(Source material begins)
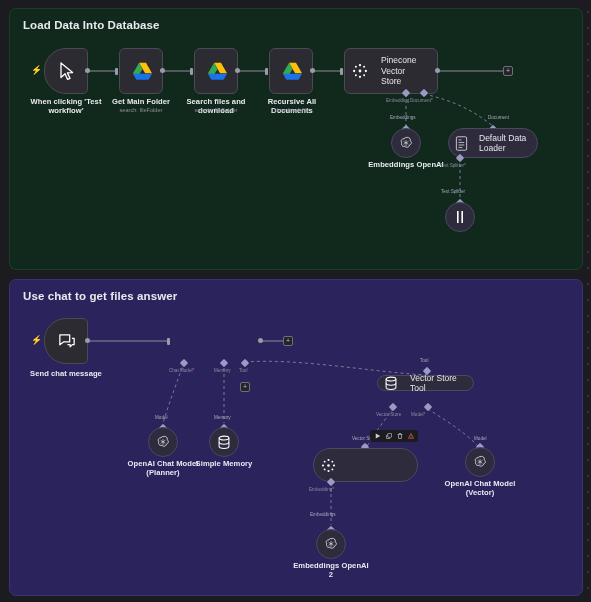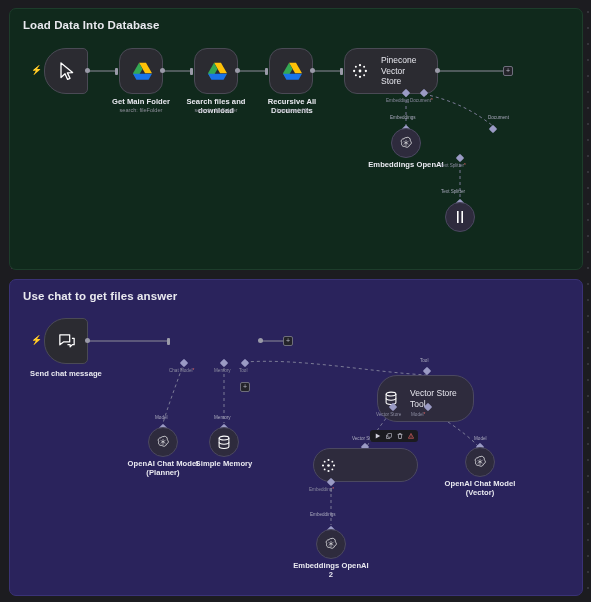--- a/index.html
+++ b/index.html
@@ -63,7 +63,7 @@
     box-sizing: border-box;
     background: #2b2b31;
     border: 1px solid #4a4a55;
-    border-radius: 13px;
+    border-radius: 6px;
     display: flex;
     align-items: center;
   }

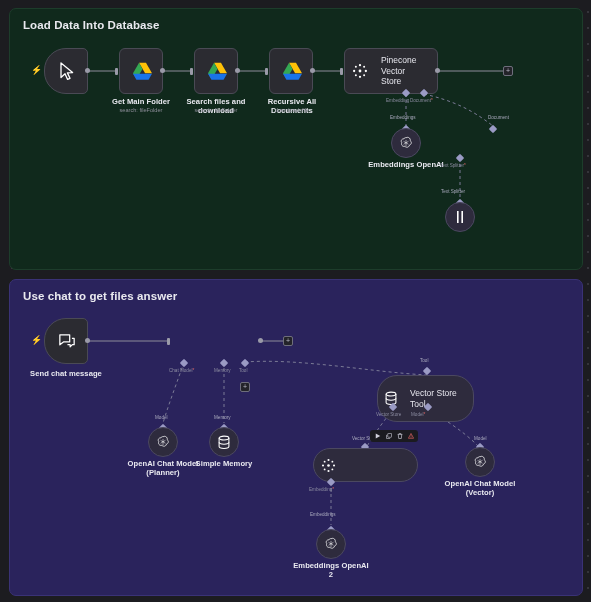--- a/index.html
+++ b/index.html
@@ -239,6 +239,8 @@
     </div>
   </div>
   <div class="dot" style="left:85px; top:68px;"></div>
+  <div class="caption" style="left:27px; top:97px; width:78px;">When clicking 'Test
+workflow'</div>
 
   <div class="inmark" style="left:115px; top:67.5px;"></div>
   <div class="node" style="left:119px; top:48px; width:44px; height:46px;">

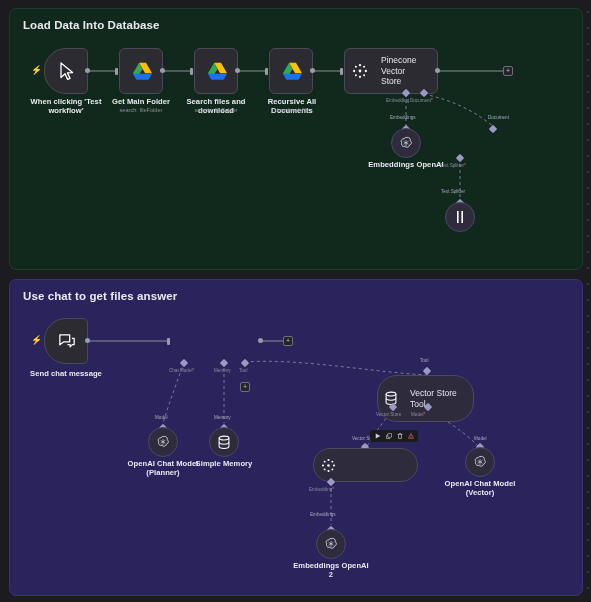--- a/index.html
+++ b/index.html
@@ -328,6 +328,18 @@
   <div class="caption" style="left:355px; top:160px; width:102px;">Embeddings OpenAI</div>
 
   <div class="diamond" style="left:490px; top:126px;"></div>
+  <div class="node pill" style="left:448px; top:128px; width:90px; height:30px; background:#2e2b3d;">
+    <div class="glyph" style="width:24px; height:30px;">
+      <svg width="13" height="15" viewBox="0 0 16 19">
+        <rect x="1.5" y="1" width="13" height="17" rx="1.5" fill="none" stroke="#d8d8e4" stroke-width="1.1"></rect>
+        <line x1="4.2" y1="5" x2="8" y2="5" stroke="#d8d8e4" stroke-width="1"></line>
+        <line x1="4.2" y1="8.2" x2="11.5" y2="8.2" stroke="#d8d8e4" stroke-width="1"></line>
+        <line x1="4.2" y1="11.4" x2="11.5" y2="11.4" stroke="#d8d8e4" stroke-width="1"></line>
+        <line x1="4.2" y1="14.5" x2="9" y2="14.5" stroke="#d8d8e4" stroke-width="1"></line>
+      </svg>
+    </div>
+    <div class="nlabel-in">Default Data Loader</div>
+  </div>
   <div class="diamond" style="left:457px; top:155px;"></div>
   <div class="port-label" style="left:440px; top:163px;"><span>Text Splitter</span><span class="req">*</span></div>
 

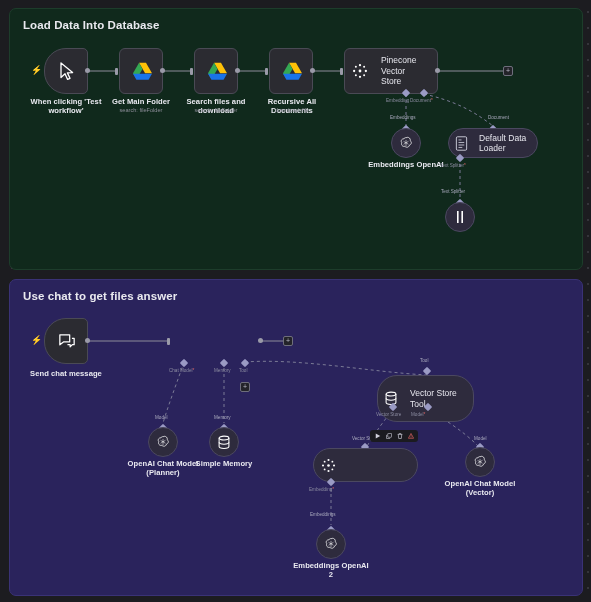--- a/index.html
+++ b/index.html
@@ -409,7 +409,7 @@
   <div class="caption" style="left:190px; top:459px; width:68px;">Simple Memory</div>
 
   <div class="diamond" style="left:424px; top:368px;"></div>
-  <div class="node pill" style="left:377px; top:375px; width:97px; height:47px;">
+  <div class="node pill" style="left:377px; top:375px; width:97px; height:16px;">
     <div class="glyph" style="width:26px; height:32px;">
       <svg width="14" height="15" viewBox="0 0 16 17" fill="none" stroke="#ffffff" stroke-width="1.2">
         <ellipse cx="8" cy="3.4" rx="5.6" ry="2.2"></ellipse>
(Source material ends)
[Problem to work on]: Please give the entries again word for word, without any pictures.

[Exercise output]:
--- a/index.html
+++ b/index.html
@@ -63,7 +63,7 @@
     box-sizing: border-box;
     background: #2b2b31;
     border: 1px solid #4a4a55;
-    border-radius: 13px;
+    border-radius: 6px;
     display: flex;
     align-items: center;
   }

--- a/index.html
+++ b/index.html
@@ -239,6 +239,8 @@
     </div>
   </div>
   <div class="dot" style="left:85px; top:68px;"></div>
+  <div class="caption" style="left:27px; top:97px; width:78px;">When clicking 'Test
+workflow'</div>
 
   <div class="inmark" style="left:115px; top:67.5px;"></div>
   <div class="node" style="left:119px; top:48px; width:44px; height:46px;">

--- a/index.html
+++ b/index.html
@@ -328,6 +328,18 @@
   <div class="caption" style="left:355px; top:160px; width:102px;">Embeddings OpenAI</div>
 
   <div class="diamond" style="left:490px; top:126px;"></div>
+  <div class="node pill" style="left:448px; top:128px; width:90px; height:30px; background:#2e2b3d;">
+    <div class="glyph" style="width:24px; height:30px;">
+      <svg width="13" height="15" viewBox="0 0 16 19">
+        <rect x="1.5" y="1" width="13" height="17" rx="1.5" fill="none" stroke="#d8d8e4" stroke-width="1.1"></rect>
+        <line x1="4.2" y1="5" x2="8" y2="5" stroke="#d8d8e4" stroke-width="1"></line>
+        <line x1="4.2" y1="8.2" x2="11.5" y2="8.2" stroke="#d8d8e4" stroke-width="1"></line>
+        <line x1="4.2" y1="11.4" x2="11.5" y2="11.4" stroke="#d8d8e4" stroke-width="1"></line>
+        <line x1="4.2" y1="14.5" x2="9" y2="14.5" stroke="#d8d8e4" stroke-width="1"></line>
+      </svg>
+    </div>
+    <div class="nlabel-in">Default Data Loader</div>
+  </div>
   <div class="diamond" style="left:457px; top:155px;"></div>
   <div class="port-label" style="left:440px; top:163px;"><span>Text Splitter</span><span class="req">*</span></div>
 

--- a/index.html
+++ b/index.html
@@ -409,7 +409,7 @@
   <div class="caption" style="left:190px; top:459px; width:68px;">Simple Memory</div>
 
   <div class="diamond" style="left:424px; top:368px;"></div>
-  <div class="node pill" style="left:377px; top:375px; width:97px; height:47px;">
+  <div class="node pill" style="left:377px; top:375px; width:97px; height:16px;">
     <div class="glyph" style="width:26px; height:32px;">
       <svg width="14" height="15" viewBox="0 0 16 17" fill="none" stroke="#ffffff" stroke-width="1.2">
         <ellipse cx="8" cy="3.4" rx="5.6" ry="2.2"></ellipse>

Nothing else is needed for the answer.